* _REQUIREMENT_
The expected output is every line from the one containing "[334,608,345,619] a -> [791,268,813,279] the" to the end of the data below, exactly, and no other line.

* _GIVEN INFORMATION_
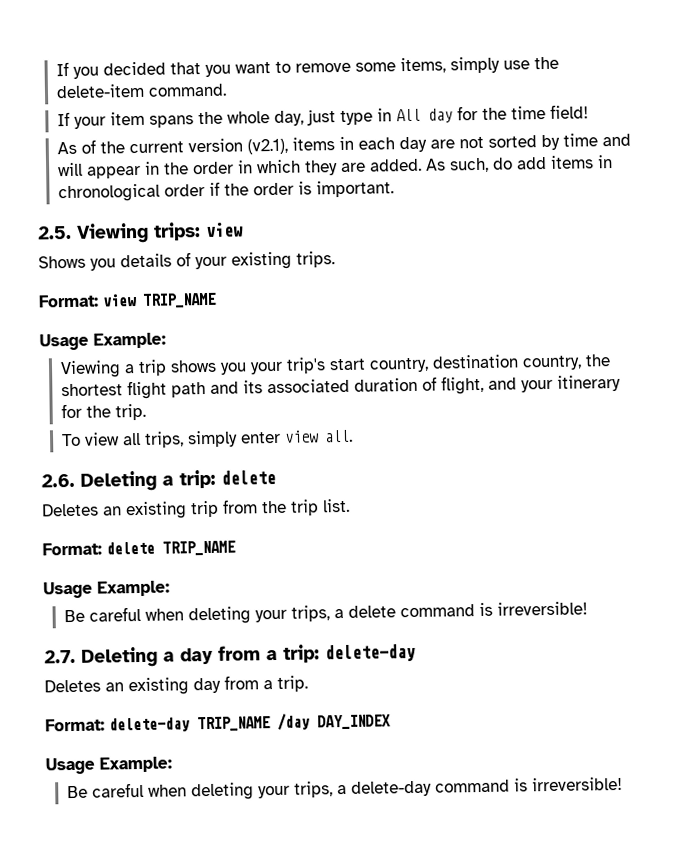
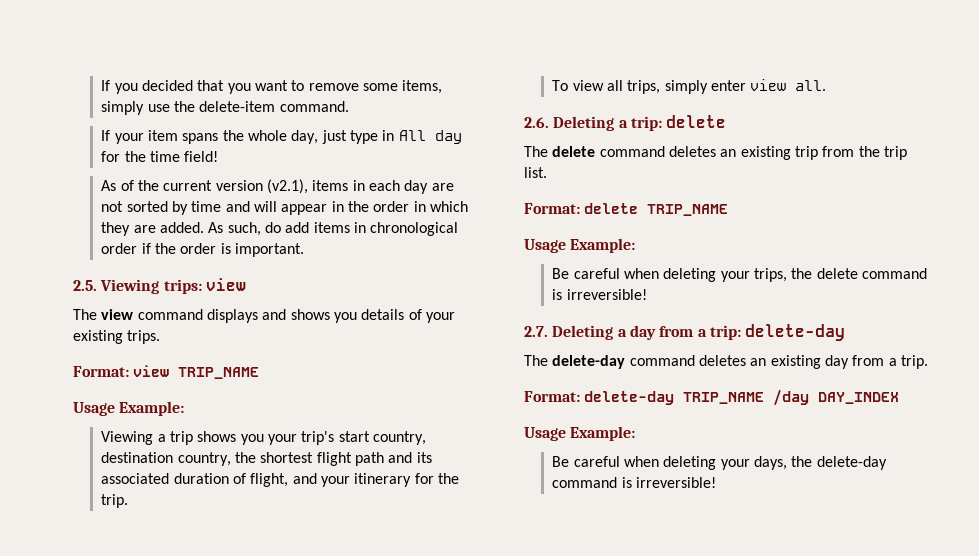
[38,255,86,269] Shows -> [73,309,330,323] The view command displays and shows
[42,503,99,517] Deletes -> [524,146,716,157] The delete command deletes
[334,608,345,619] a -> [791,268,813,279] the
[44,679,101,693] Deletes -> [524,355,746,369] The delete-day command deletes
[294,781,348,798] trips, a -> [753,456,813,470] days, the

* _SOLVED EXERCISE_
[334,608,345,619] a -> [791,268,813,279] the
[44,679,101,693] Deletes -> [524,355,746,369] The delete-day command deletes
[294,781,348,798] trips, a -> [753,456,813,470] days, the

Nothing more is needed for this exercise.